[Collected data entries]
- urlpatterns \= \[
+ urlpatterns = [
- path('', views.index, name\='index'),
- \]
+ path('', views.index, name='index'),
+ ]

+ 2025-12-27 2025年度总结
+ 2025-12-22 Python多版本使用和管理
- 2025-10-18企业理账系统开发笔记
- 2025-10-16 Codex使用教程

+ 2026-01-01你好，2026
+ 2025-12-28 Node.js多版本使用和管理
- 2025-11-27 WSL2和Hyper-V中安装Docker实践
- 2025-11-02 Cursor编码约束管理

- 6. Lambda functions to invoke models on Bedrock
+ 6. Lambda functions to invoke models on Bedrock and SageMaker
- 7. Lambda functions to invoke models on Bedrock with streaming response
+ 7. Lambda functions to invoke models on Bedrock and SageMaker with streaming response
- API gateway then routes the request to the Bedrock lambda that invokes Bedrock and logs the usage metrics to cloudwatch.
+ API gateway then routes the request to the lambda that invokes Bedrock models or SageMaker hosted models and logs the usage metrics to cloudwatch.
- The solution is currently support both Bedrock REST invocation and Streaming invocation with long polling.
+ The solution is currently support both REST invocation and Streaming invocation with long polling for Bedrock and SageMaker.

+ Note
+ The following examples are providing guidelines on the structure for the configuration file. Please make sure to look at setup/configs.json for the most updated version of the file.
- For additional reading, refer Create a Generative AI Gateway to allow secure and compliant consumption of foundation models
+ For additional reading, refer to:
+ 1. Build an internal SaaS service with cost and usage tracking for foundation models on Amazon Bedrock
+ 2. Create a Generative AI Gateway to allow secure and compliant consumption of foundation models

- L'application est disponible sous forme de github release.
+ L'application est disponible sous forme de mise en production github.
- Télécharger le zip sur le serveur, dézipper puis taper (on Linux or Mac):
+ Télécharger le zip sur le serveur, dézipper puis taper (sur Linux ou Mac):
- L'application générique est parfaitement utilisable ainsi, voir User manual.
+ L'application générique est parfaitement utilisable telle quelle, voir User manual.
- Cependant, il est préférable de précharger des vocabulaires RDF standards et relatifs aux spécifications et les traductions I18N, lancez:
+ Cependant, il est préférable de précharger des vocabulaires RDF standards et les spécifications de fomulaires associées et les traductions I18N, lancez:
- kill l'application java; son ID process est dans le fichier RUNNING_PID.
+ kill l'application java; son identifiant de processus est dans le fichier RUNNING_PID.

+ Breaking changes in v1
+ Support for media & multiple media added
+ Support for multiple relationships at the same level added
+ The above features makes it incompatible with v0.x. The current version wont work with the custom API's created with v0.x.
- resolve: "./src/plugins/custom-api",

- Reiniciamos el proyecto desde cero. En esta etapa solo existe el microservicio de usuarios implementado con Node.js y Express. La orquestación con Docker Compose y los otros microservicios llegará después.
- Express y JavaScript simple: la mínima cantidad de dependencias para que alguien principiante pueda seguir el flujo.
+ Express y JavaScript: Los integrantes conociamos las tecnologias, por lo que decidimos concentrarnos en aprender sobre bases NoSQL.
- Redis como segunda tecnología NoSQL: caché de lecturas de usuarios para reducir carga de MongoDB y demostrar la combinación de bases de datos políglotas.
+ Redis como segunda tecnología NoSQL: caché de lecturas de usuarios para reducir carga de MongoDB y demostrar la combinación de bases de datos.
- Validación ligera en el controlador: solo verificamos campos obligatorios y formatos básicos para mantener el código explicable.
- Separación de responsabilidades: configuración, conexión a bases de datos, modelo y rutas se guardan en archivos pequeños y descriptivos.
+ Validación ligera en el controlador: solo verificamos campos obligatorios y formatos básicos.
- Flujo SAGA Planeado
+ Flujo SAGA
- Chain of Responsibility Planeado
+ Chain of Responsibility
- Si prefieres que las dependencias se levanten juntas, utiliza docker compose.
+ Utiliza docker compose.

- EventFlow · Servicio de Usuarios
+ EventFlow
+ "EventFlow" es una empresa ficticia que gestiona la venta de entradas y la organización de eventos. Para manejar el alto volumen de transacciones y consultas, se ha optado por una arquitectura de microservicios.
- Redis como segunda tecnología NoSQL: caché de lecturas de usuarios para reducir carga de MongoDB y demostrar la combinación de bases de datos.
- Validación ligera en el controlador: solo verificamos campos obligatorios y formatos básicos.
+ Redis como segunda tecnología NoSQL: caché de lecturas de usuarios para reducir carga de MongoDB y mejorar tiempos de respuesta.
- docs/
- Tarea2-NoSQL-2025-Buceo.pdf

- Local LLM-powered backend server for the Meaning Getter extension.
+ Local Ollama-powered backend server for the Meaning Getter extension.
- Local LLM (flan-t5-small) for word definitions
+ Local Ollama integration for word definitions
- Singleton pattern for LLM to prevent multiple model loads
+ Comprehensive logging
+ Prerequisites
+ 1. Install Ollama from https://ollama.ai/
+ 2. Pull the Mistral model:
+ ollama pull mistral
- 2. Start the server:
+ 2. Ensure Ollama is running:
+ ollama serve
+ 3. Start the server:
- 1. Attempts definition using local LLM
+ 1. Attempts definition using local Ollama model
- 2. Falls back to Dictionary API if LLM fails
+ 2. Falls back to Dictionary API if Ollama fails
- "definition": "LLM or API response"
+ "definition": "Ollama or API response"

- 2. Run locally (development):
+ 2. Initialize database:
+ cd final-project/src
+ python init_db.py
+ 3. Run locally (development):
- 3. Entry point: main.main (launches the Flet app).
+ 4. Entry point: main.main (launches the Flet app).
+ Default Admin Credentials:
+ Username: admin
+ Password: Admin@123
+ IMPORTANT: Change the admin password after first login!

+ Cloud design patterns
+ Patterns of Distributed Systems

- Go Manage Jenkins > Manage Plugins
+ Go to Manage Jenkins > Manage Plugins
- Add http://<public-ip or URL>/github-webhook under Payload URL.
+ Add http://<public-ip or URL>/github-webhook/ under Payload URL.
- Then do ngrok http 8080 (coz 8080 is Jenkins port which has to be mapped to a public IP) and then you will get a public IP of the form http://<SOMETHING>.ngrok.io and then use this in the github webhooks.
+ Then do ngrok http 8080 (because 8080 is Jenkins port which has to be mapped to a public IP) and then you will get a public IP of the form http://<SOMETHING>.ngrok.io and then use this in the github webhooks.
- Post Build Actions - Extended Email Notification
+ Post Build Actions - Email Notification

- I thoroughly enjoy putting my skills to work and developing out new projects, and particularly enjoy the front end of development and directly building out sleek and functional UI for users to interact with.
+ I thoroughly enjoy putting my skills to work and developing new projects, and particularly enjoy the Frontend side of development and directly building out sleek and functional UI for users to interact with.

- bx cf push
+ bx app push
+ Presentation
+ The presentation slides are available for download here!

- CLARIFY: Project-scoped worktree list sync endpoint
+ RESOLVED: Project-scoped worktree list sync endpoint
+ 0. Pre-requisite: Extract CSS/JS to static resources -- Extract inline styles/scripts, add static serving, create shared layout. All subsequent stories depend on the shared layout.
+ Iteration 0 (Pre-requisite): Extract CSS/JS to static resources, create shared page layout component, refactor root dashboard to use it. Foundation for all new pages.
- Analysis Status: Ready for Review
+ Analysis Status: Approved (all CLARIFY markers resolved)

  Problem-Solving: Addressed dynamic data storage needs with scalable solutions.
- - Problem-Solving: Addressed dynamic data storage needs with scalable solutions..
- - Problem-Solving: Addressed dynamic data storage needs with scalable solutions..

### Assignment:
Lines in the records that hold "básicos" should be tallied, with the total given on its own.

### Answer section:
3